Before-and-after change data
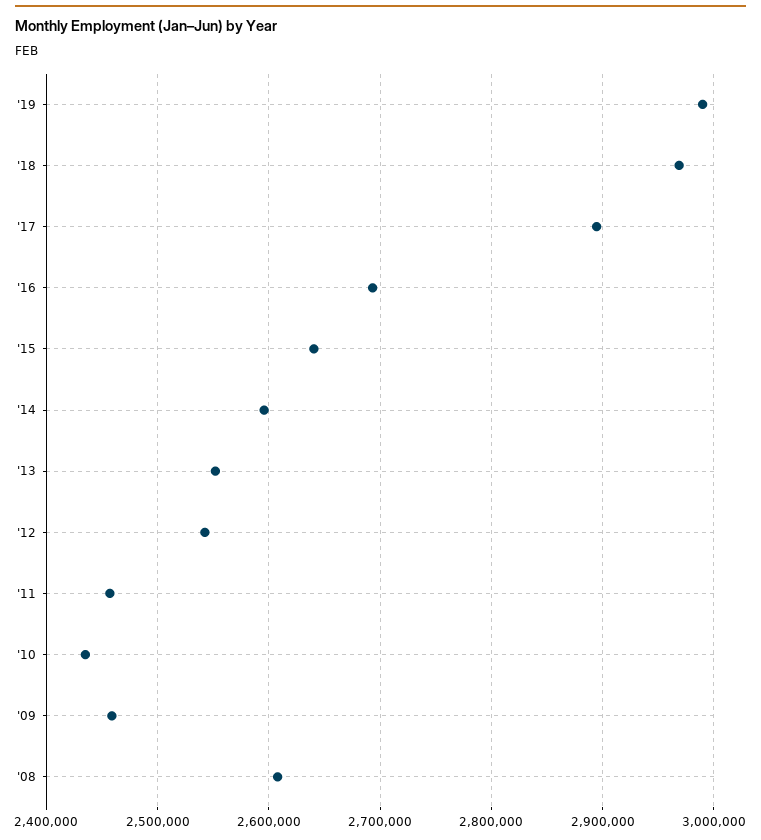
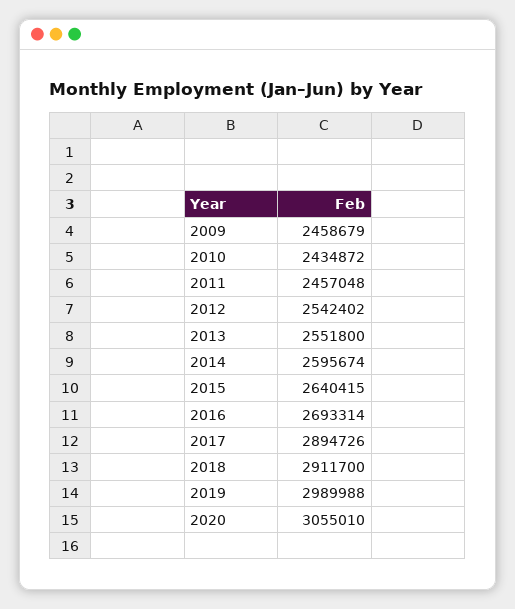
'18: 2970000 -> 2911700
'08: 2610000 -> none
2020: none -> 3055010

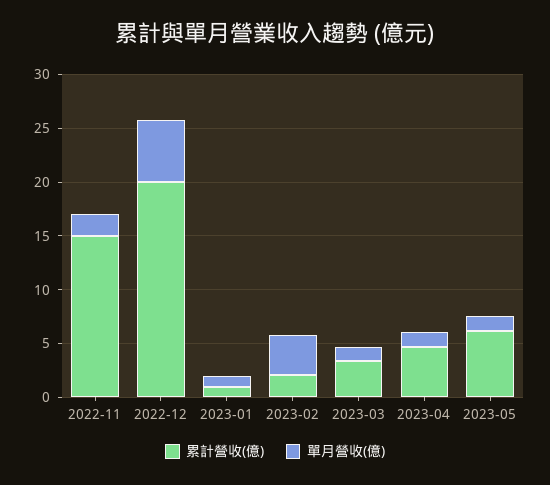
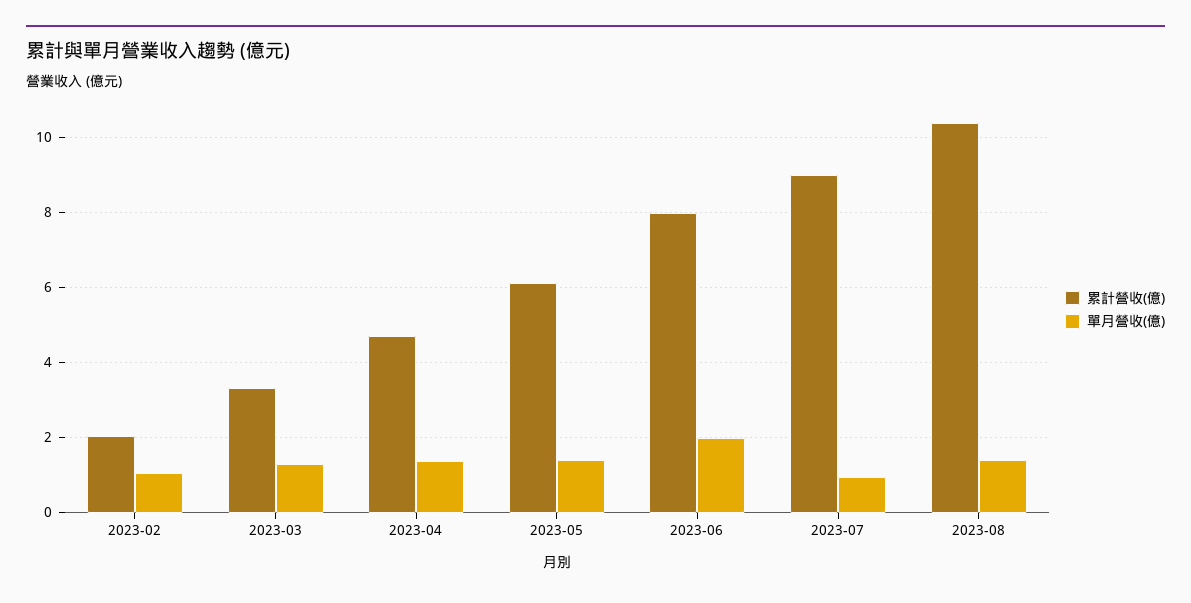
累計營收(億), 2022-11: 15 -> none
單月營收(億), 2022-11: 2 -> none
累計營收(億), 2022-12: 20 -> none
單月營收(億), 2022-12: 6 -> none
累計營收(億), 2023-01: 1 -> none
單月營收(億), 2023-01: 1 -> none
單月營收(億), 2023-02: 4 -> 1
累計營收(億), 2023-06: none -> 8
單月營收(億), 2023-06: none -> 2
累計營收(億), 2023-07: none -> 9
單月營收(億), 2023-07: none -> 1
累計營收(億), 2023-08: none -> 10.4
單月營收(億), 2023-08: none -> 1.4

→ **WORK REQUEST**:
Only the records, copied exactly and without pictures, should make up the answer.

→ **WRITTEN ANSWER**:
'18: 2970000 -> 2911700
'08: 2610000 -> none
2020: none -> 3055010

累計營收(億), 2022-11: 15 -> none
單月營收(億), 2022-11: 2 -> none
累計營收(億), 2022-12: 20 -> none
單月營收(億), 2022-12: 6 -> none
累計營收(億), 2023-01: 1 -> none
單月營收(億), 2023-01: 1 -> none
單月營收(億), 2023-02: 4 -> 1
累計營收(億), 2023-06: none -> 8
單月營收(億), 2023-06: none -> 2
累計營收(億), 2023-07: none -> 9
單月營收(億), 2023-07: none -> 1
累計營收(億), 2023-08: none -> 10.4
單月營收(億), 2023-08: none -> 1.4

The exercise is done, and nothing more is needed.